● **Input**:

....

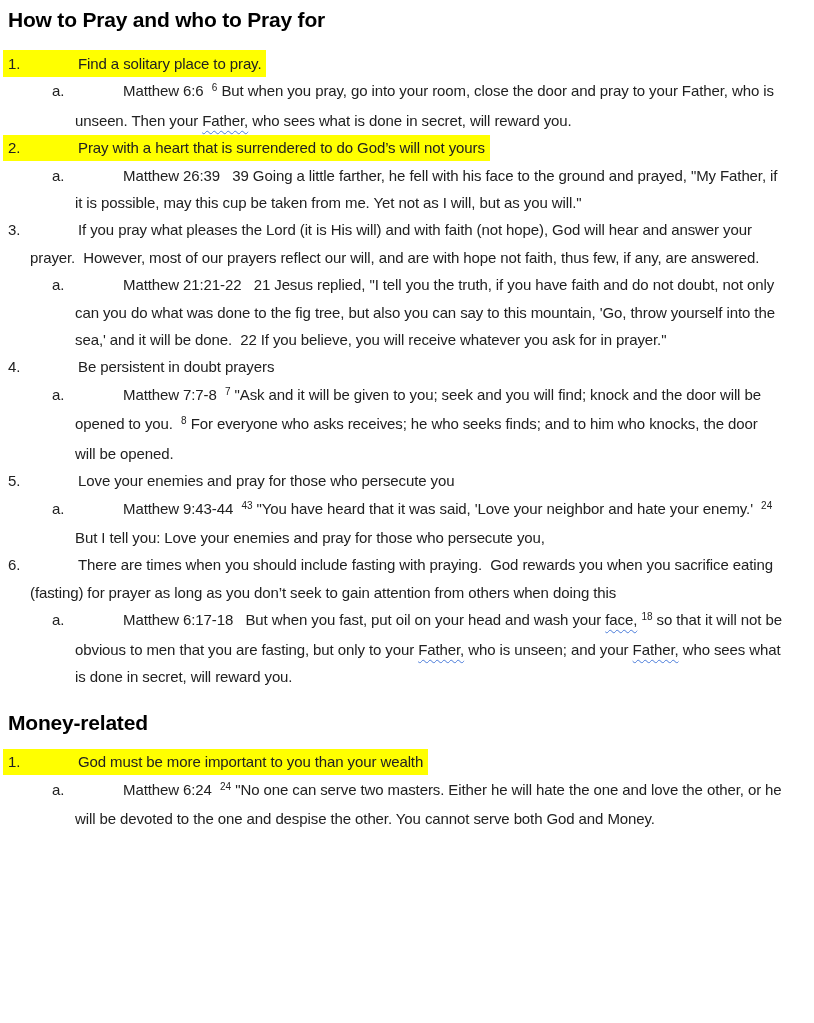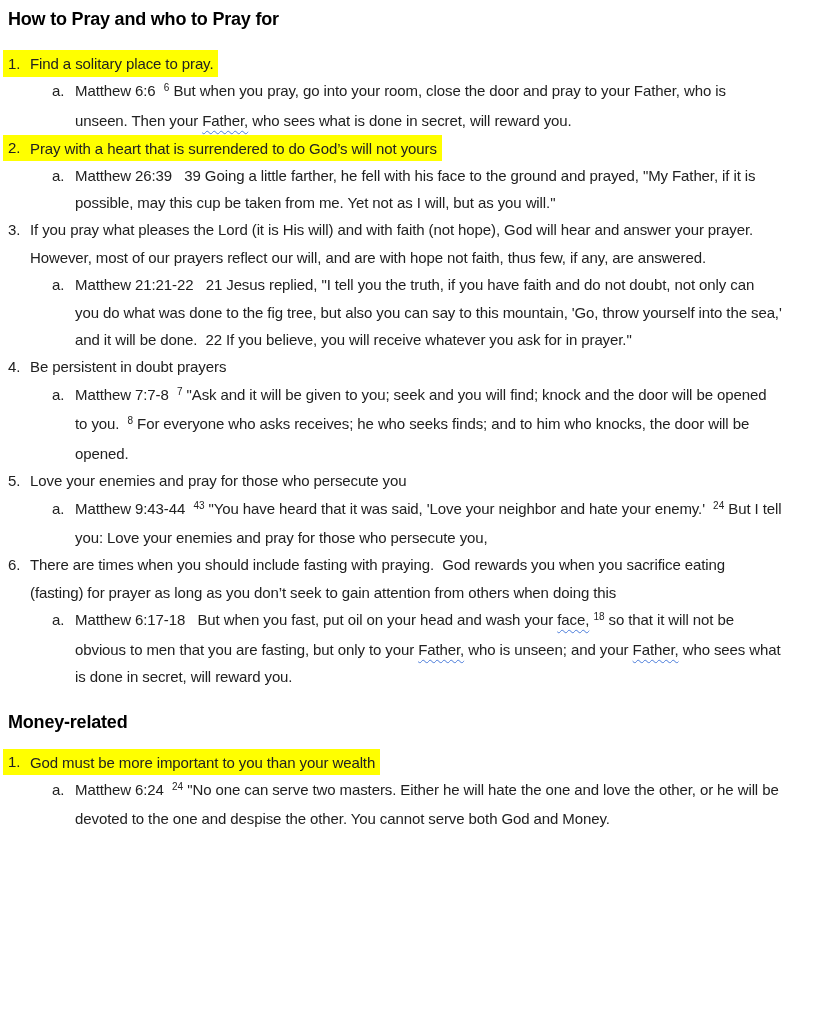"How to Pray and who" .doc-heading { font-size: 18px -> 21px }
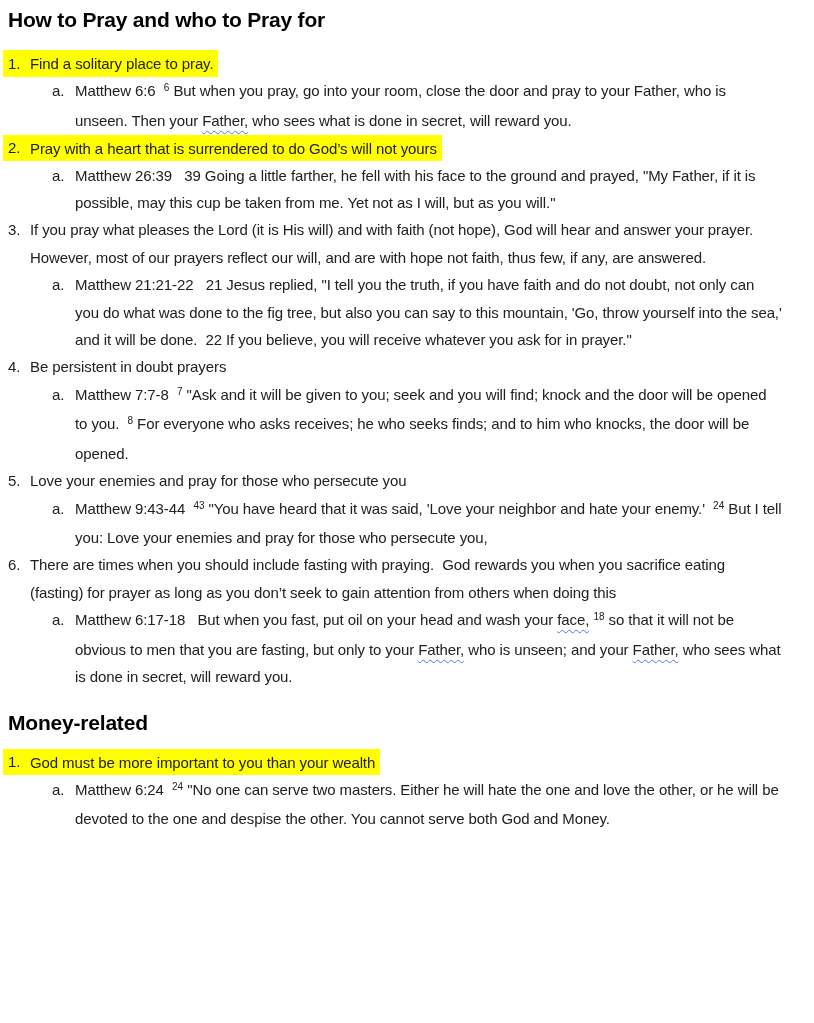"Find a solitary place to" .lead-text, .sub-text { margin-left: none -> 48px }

....

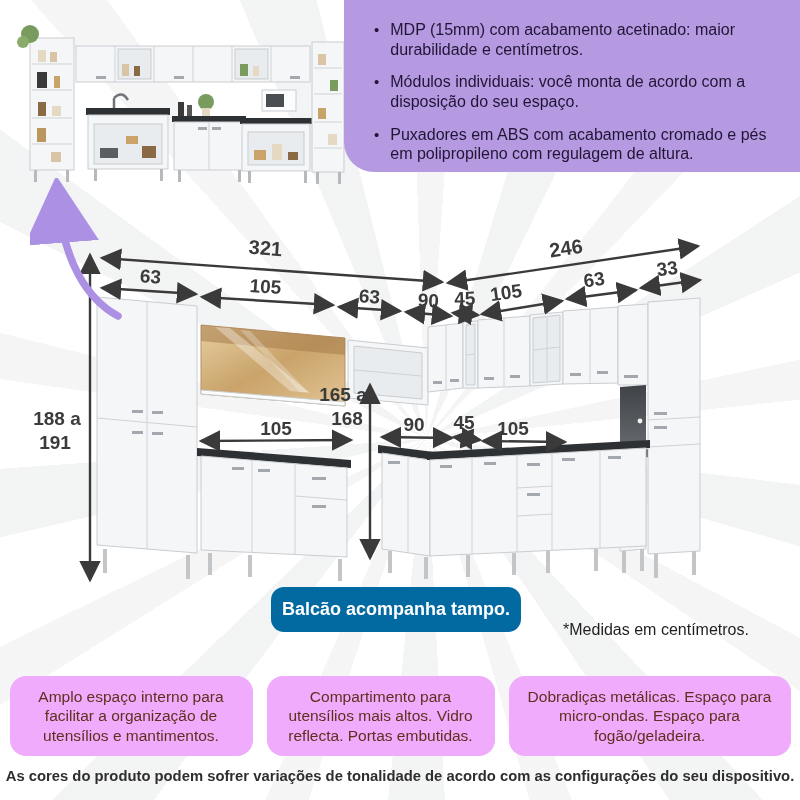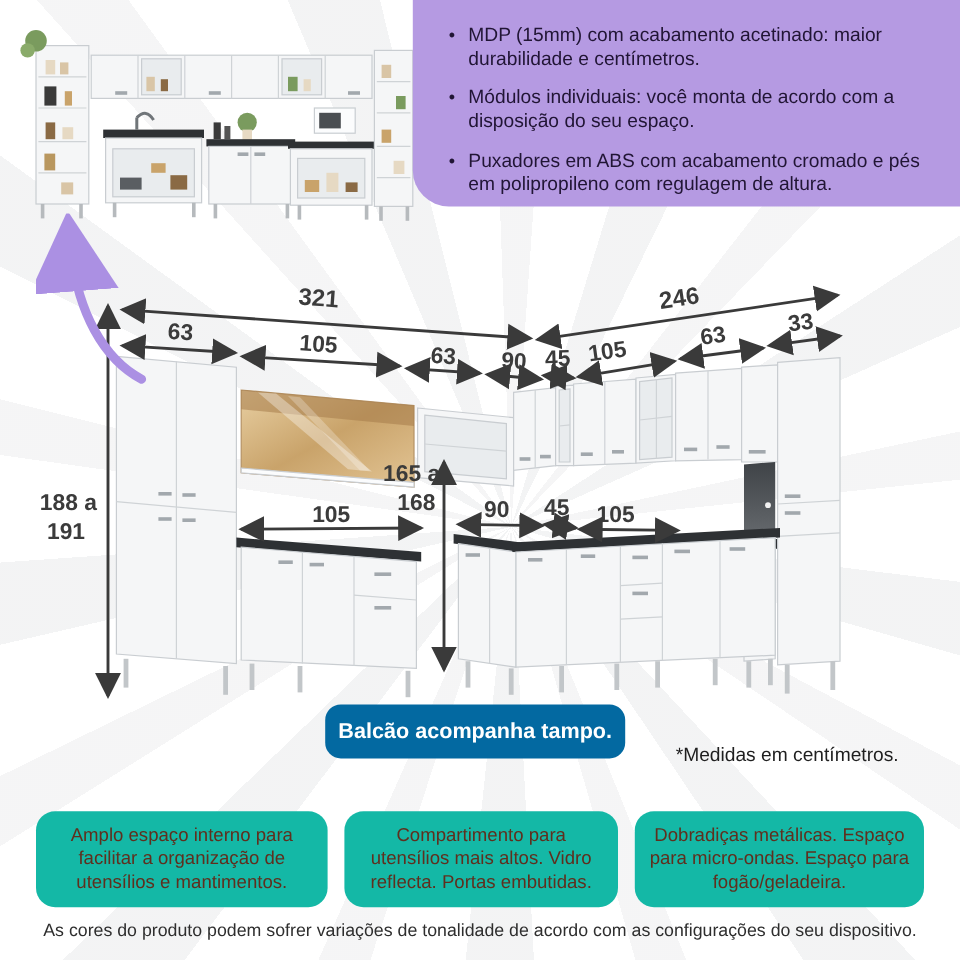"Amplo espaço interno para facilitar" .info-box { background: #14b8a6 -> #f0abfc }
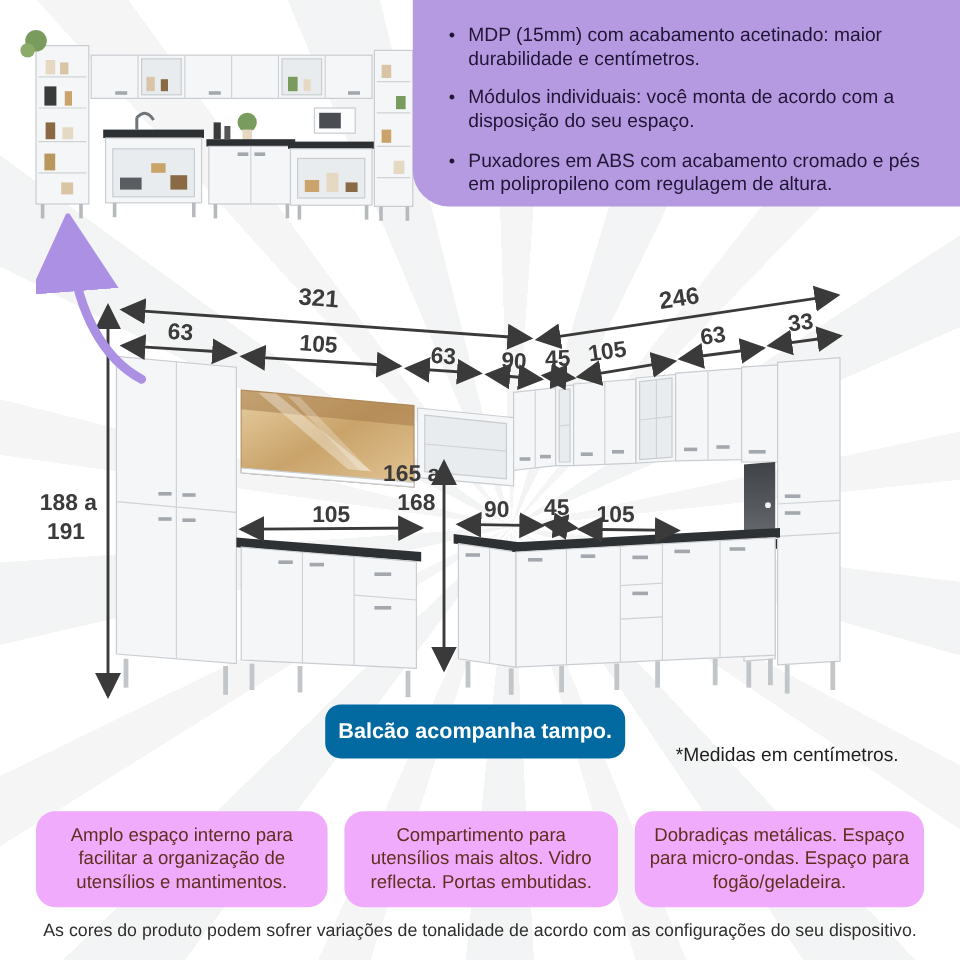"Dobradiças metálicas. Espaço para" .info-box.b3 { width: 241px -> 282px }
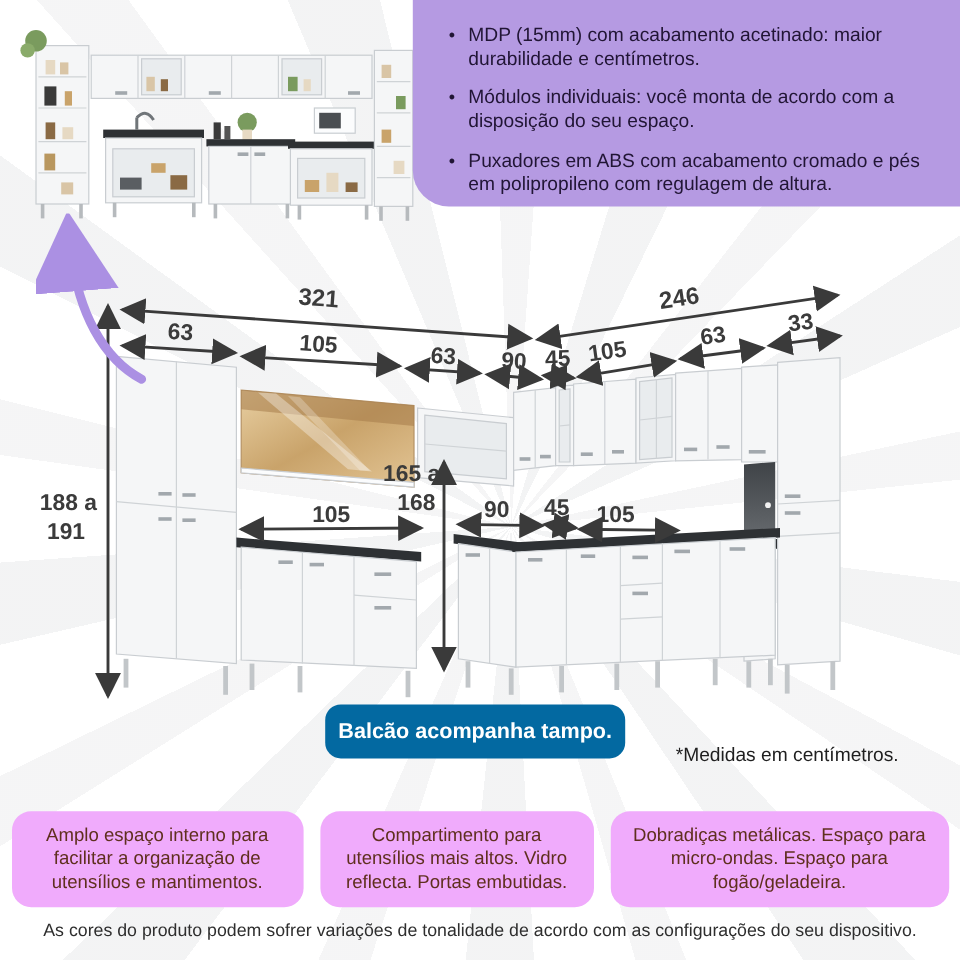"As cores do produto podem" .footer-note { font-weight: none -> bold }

....

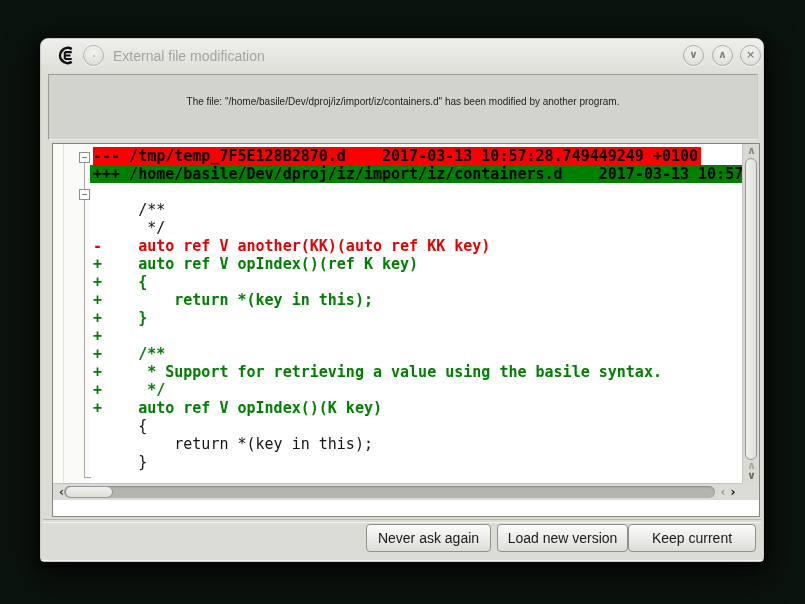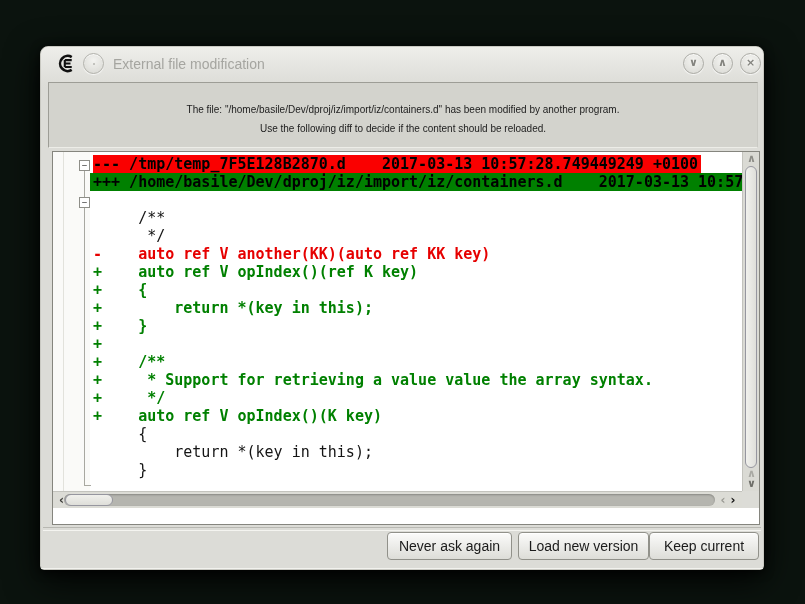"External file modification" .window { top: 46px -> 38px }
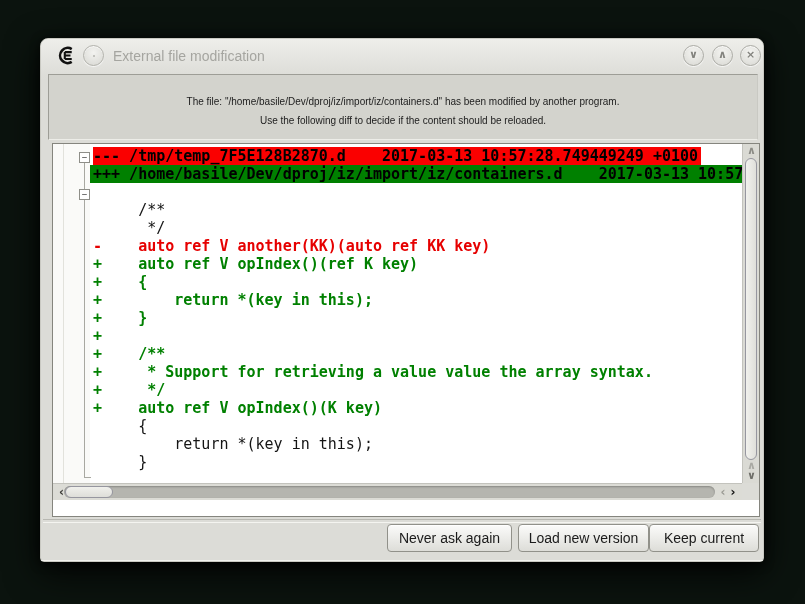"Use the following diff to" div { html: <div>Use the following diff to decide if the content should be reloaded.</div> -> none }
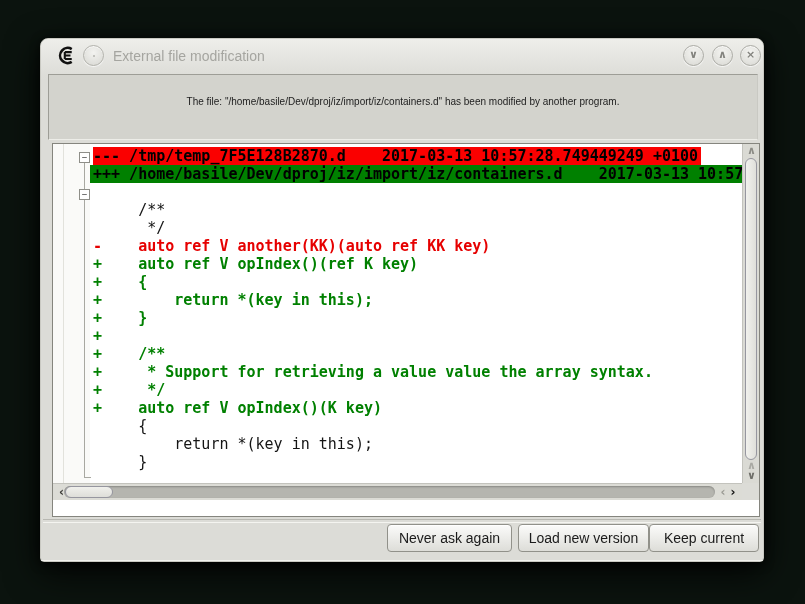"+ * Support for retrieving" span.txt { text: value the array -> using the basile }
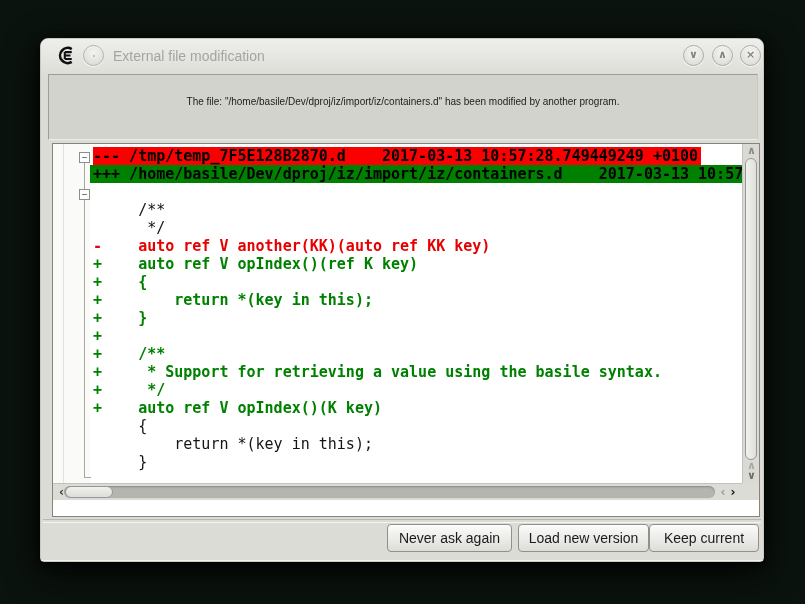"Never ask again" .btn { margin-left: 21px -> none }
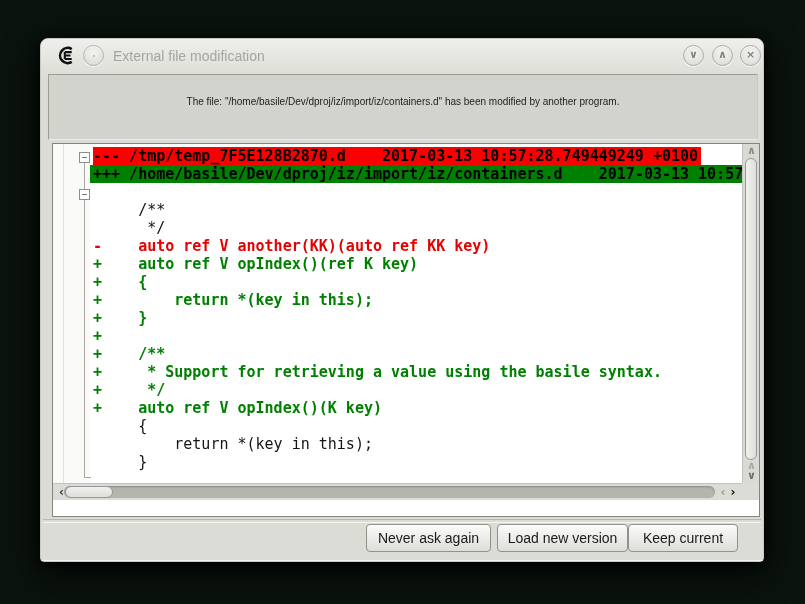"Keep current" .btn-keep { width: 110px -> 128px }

....

● **What is expected**: From the listing above, repeat only the lines between the line containing "text: value the" and the line containing "width: 110px ->", those two included. Pictures are not part of the copy.

● **Solution**:
"+ * Support for retrieving" span.txt { text: value the array -> using the basile }
"Never ask again" .btn { margin-left: 21px -> none }
"Keep current" .btn-keep { width: 110px -> 128px }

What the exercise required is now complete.